His shoulders sag as our eyes meet. He doesn’t look away, the way someone who’s ashamed of what he’s done might. He nods at Mom outside, then looks straight at me as if trying to say,
Whatever I did, I did for you and Mom.

“That time I saw you get out of Mr. Purcellen’s pickup . . . ,” I begin.

Now he looks away.

I gesture around the kitchen. “Is this why you put him in touch with that gang?”

He jerks his head back and stares up at me with eyes as wide as catcher’s mitts. “How do you . . . ?” he starts, then trails off, clearly stunned.

I tell him what I learned that night in the Range Rover. “Why would Talia’s father come to you?”

He lets out a long sigh. “He knew I had connections to the kind of people he needed.”

“You knew what they were going to do to Aubrey?”

“God, no.” He shakes his head vehemently. “They weren’t supposed to hurt him, just get him to stop trying to make Dignityville permanent.”

“So why didn’t you go to the police?”

There in the empty kitchen, Dad tells me the whole story of how he stupidly agreed to help Mr. Purcellen in exchange for a place to live, and how, after Aubrey was beaten, Talia’s father strong-armed him into staying quiet by threatening to tell me what had happened. He blinks hard. “I couldn’t let you find out. I already felt like enough of a failure.”

“What about ransacking Dignityville?” I ask. “How’d he get you to organize the demonstration?”

Dad runs a finger across the counter, leaving a stripe in the dust. “He said he knew people . . . wealthy donors to Rice . . . who could stop you from getting a scholarship if I didn’t cooperate. I don’t know if it was true, but I couldn’t take a chance. And I was afraid people would be hurt if I didn’t get them out of there.” His eyes glisten with tears of shame and regret. “After what happened to Aubrey . . .” He wipes his eyes with the back of his hand.

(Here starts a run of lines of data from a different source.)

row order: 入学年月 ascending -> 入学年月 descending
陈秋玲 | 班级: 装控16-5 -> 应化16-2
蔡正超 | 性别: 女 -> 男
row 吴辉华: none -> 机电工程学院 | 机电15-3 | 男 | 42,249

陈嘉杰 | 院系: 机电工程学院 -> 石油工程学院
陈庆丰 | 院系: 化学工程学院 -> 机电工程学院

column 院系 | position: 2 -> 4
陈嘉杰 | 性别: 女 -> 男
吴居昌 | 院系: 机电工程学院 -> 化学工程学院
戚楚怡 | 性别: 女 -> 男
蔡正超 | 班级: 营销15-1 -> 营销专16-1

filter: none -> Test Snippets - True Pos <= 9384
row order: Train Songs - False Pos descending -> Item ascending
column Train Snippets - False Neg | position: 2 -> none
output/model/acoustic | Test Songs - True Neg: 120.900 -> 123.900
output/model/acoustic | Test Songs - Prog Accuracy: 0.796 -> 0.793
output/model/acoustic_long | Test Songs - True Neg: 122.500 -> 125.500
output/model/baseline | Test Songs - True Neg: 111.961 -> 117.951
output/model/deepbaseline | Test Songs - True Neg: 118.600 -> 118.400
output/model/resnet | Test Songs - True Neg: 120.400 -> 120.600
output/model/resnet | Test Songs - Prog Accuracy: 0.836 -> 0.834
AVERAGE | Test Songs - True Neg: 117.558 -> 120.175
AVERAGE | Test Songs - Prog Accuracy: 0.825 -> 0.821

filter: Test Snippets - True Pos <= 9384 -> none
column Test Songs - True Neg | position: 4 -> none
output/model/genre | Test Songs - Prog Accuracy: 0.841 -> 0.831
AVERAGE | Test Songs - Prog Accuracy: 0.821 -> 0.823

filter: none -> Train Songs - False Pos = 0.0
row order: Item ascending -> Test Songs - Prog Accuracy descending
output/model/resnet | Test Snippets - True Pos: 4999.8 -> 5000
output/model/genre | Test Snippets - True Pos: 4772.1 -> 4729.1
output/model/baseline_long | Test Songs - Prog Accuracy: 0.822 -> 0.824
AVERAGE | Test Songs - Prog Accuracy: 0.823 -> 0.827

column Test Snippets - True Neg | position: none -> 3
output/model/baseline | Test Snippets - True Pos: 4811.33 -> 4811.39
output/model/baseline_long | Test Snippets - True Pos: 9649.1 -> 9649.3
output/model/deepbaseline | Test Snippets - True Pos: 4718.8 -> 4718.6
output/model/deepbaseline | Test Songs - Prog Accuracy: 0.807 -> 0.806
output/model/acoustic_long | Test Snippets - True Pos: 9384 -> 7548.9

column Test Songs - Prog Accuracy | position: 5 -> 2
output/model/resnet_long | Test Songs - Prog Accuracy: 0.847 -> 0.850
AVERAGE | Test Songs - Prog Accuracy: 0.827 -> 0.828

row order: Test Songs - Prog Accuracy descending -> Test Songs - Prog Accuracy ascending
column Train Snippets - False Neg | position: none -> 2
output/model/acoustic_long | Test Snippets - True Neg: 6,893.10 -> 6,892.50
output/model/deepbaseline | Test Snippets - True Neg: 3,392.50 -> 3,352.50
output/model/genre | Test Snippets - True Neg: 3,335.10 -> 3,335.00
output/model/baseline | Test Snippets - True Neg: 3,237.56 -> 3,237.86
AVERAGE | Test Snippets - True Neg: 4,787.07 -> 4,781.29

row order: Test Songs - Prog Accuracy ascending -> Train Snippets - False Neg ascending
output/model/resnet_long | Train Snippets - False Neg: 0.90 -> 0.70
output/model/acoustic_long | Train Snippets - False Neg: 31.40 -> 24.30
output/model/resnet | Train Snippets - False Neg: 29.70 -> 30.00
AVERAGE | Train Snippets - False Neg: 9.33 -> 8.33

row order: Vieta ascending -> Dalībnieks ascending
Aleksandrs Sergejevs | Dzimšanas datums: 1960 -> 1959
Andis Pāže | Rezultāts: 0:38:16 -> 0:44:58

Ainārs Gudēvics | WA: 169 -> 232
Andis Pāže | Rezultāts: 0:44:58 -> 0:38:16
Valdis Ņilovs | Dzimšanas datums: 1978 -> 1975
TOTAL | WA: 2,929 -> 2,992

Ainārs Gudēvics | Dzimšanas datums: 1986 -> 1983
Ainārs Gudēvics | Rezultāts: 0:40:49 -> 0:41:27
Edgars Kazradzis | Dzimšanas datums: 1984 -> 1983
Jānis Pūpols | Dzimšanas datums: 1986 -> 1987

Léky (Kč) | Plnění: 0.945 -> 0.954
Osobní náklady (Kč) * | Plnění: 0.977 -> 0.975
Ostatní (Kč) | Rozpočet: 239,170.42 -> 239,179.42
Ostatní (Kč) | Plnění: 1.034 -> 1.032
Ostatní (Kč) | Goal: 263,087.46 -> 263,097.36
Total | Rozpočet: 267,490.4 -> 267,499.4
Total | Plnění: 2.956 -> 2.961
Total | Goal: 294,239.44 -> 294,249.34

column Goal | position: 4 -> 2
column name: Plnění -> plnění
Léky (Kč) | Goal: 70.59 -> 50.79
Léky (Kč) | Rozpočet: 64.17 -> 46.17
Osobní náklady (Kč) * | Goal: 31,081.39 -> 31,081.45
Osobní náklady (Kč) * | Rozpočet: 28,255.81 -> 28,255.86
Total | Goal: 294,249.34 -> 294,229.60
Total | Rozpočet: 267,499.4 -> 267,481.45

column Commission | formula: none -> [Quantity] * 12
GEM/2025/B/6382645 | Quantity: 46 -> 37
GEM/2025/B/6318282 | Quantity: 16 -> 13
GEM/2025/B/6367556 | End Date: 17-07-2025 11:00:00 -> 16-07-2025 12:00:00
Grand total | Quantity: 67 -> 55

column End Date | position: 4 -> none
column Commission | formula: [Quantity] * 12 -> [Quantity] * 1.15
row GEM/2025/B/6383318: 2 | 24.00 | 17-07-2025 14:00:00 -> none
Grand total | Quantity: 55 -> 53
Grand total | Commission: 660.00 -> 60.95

Whatever he did, he did for Mom and me.

A man got to do what he got to do.

But what if what he does is wrong?

The back door opens and Mom comes in, throws her arms around Dad and hugs him, burying her face against his chest, not noticing that he’s got tears in his eyes. “It’s . . . wonderful! Oh, thank you, darling, I have a garden again!”

For a moment they hug, but then, still holding him close, she whispers, “But how, Paul? You have to tell me.”

It’s Dad’s turn to give
me
the “Don’t say anything in front of Mom” look.

“If they want to sell these houses, they need to make it
look like people are already living here,” he says. “We’re the decoy that encourages the other ducks to land.”

“How long will they let us stay?” she asks.

“Long enough.”

For now Mom has no more questions. Dad gazes over her shoulder at me with red-rimmed eyes. He knows what he did was wrong, but it was done out of love and desperation. It was the act of a man who believed he was a failure, and had nothing left to lose.